Sur le premier moyen du pourvoi principal de la salariée et le moyen unique du pourvoi incident de l'employeur :

Attendu qu'il n'y a pas lieu de statuer par une décision spécialement motivée sur les moyens annexés qui ne sont manifestement pas de nature à entraîner la cassation ;

Sur le second moyen du pourvoi principal de la salariée en ce qu'il critique les chefs de l'arrêt condamnant la salariée à restituer à l'employeur la somme de 3 799,54 euros au titre de l'indemnité légale de licenciement :

Attendu qu'il n'existe aucune corrélation entre les chefs de l'arrêt condamnant la salariée à restituer à l'employeur la somme de 3 799,54 euros au titre de l'indemnité légale de licenciement et le moyen qui reproche à la cour d'appel de déduire des sommes dues par l'employeur au titre des rappels de salaire pour la période d'éviction les revenus de remplacement ainsi que l'indemnité de licenciement versée ; qu'à cet égard, le moyen est donc irrecevable ;

Mais sur le second moyen du pourvoi principal de la salariée en ce qu'il critique les chefs de l'arrêt condamnant la salariée à restituer à l'employeur les revenus de remplacement perçus durant la période d'éviction :

Vu l'alinéa 3 du préambule de la Constitution du 27 octobre 1946 et les articles L. 1132-1 et L. 1132-4 du code du travail ;

Attendu, qu'en application des dispositions des articles L. 1132-1 et L. 1132-4 du code du travail, tout licenciement prononcé à l'égard d'une salariée en raison de son état de grossesse est nul ; que, dès lors qu'un tel licenciement caractérise une atteinte au principe d'égalité de droits entre l'homme et la femme, garanti par l'alinéa 3 du préambule de la Constitution du 27 octobre 1946, la salariée qui demande sa réintégration a droit au paiement d'une indemnité égale au montant de la rémunération qu'elle aurait dû percevoir entre son éviction de l'entreprise et sa réintégration, sans déduction des éventuels revenus de remplacement dont elle a pu bénéficier pendant cette période ;

Attendu qu'après avoir prononcé la nullité du licenciement pour discrimination liée à l'état de grossesse de la salariée, l'arrêt ordonne que soit déduit du rappel de salaires dû entre la date du licenciement et la date effective de réintégration de la salariée dans l'entreprise, les sommes perçues à titre de revenus de remplacement ;

Qu'en statuant ainsi, la cour d'appel a violé les textes susvisés ;

PAR CES MOTIFS, la Cour :

REJETTE le pourvoi incident ;

CASSE ET ANNULE, mais seulement en ce qu'il dit qu'il convient de déduire des sommes dues à Mme R... M... au titre du rappel de salaires entre le 27 février 2013 et le 27 décembre 2015 les sommes versées à la salariée à titre de revenu de remplacement et en ce qu'il condamne Mme R... M... à restituer à la société Marionnaud Lafayette la somme de 36 329,10 euros nets correspondant aux revenus de remplacement perçus durant la période d'éviction, l'arrêt rendu le 5 juin 2018, entre les parties, par la cour d'appel de Paris ; remet, en conséquence, sur ces points, la cause et les parties dans l'état où elles se trouvaient avant ledit arrêt et, pour être fait droit, les renvoie devant la cour d'appel de Paris, autrement composée.

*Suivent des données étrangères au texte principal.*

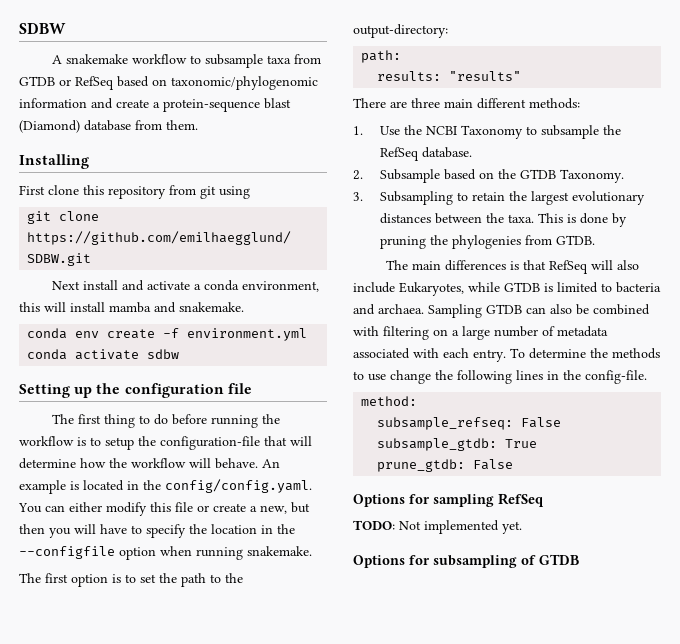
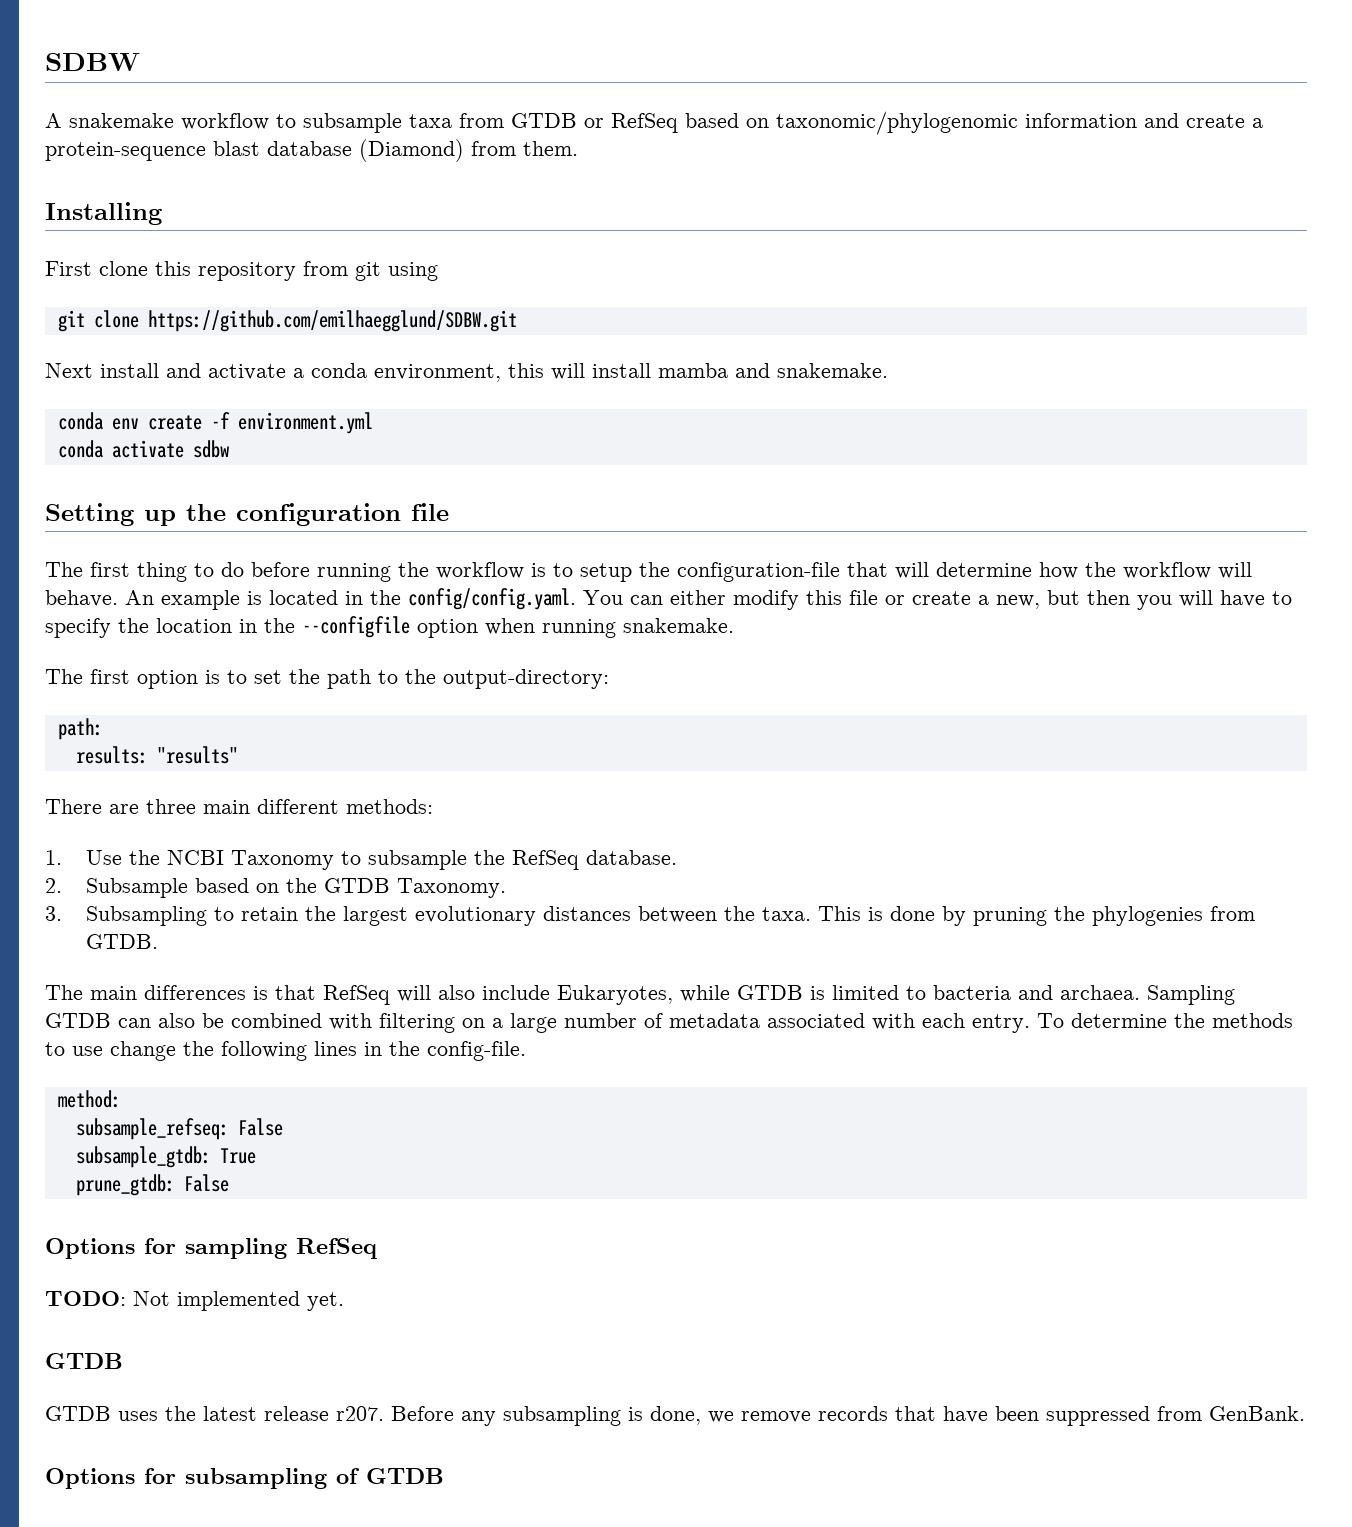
[19,120,131,133] (Diamond) database -> [267,139,464,162] database (Diamond)
(522, 527) none -> [45,1353,123,1369] [45,1406,1305,1426] // GTDB // GTDB uses the latest release r207. Before any subsampling is done, we remove records that have been suppressed from GenBank.

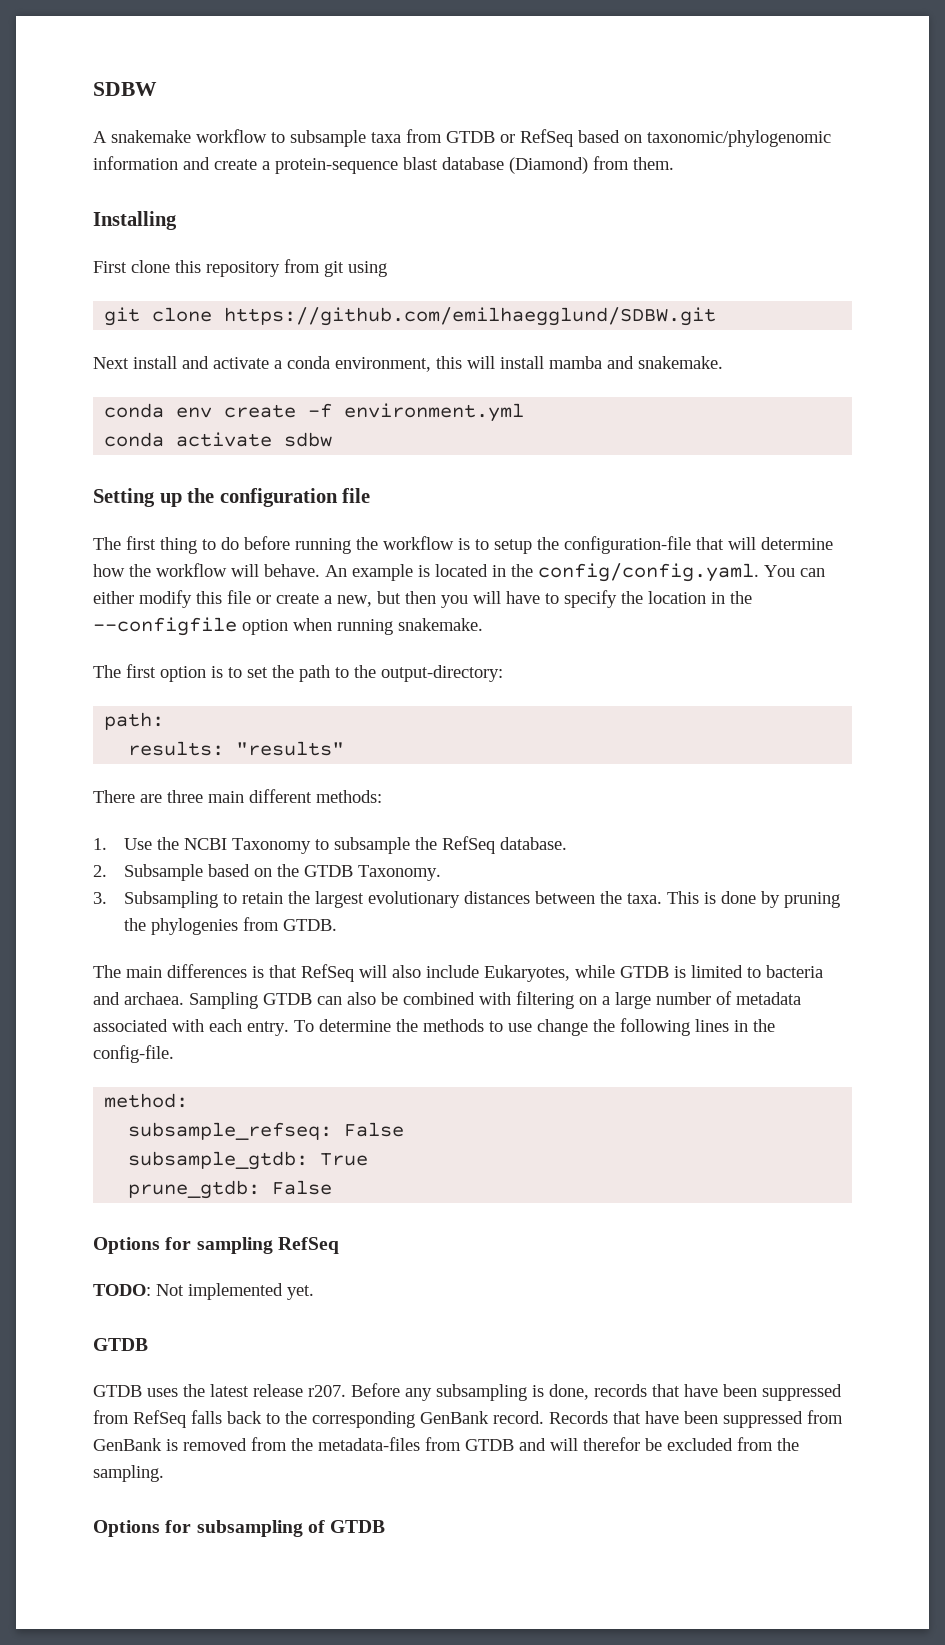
[708,1411,811,1423] we remove -> (589, 1392) none
[1209,1406,1305,1421] GenBank. -> [133,1410,843,1428] [93,1437,799,1451] [93,1465,164,1482] RefSeq falls back to the corresponding GenBank record. Records that have been suppressed from GenBank is removed from the metadata-files from GTDB and will therefor be excluded from the sampling.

- Président : M. Cathala - Rapporteur : Mme Capitaine - Avocat général : Mme Rémery - Avocat(s) : SCP Lyon-Caen et Thiriez ; SCP Gatineau et Fattaccini -

Textes visés :

Alinéa 3 du préambule de la Constitution du 27 octobre 1946 ; articles L. 1132-1 et L. 1132-4 du code du travail.

Rapprochement(s) :

Sur le calcul de l'indemnisation en cas de licenciement prononcé en violation d'autres libertés fondamentales, à rapprocher : Soc., 21 novembre 2018, pourvoi n° 17-11.122, Bull. 2018, V, (cassation partielle), et les arrêts cités.